Omit the images. Copy each entry word for word.
** DATA LISTING follows **
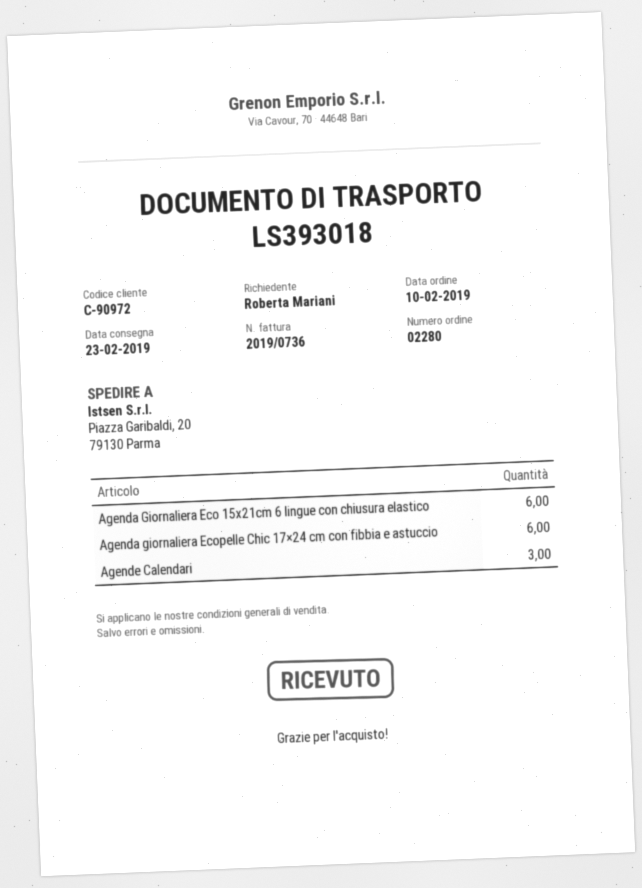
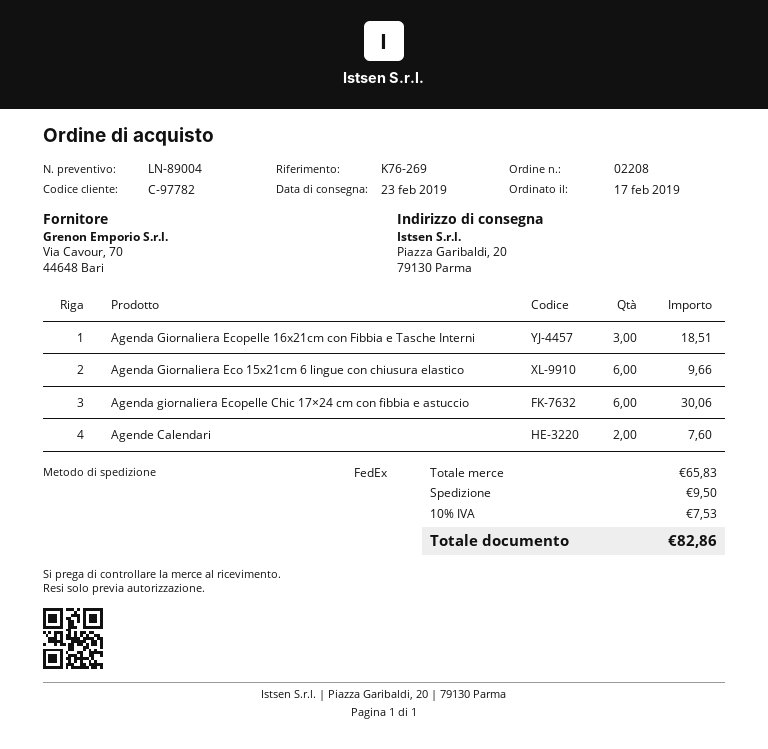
order number: 02280 -> 02208
order date: 2019-02-10 -> 2019-02-17
customer number: C-90972 -> C-97782
Agende Calendari: 3 -> 2
Agenda Giornaliera Ecopelle 16x21cm con Fibbia e Tasche Interni: none -> 3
** End of DATA LISTING **
**RESULT:**
order number: 02280 -> 02208
order date: 2019-02-10 -> 2019-02-17
customer number: C-90972 -> C-97782
Agende Calendari: 3 -> 2
Agenda Giornaliera Ecopelle 16x21cm con Fibbia e Tasche Interni: none -> 3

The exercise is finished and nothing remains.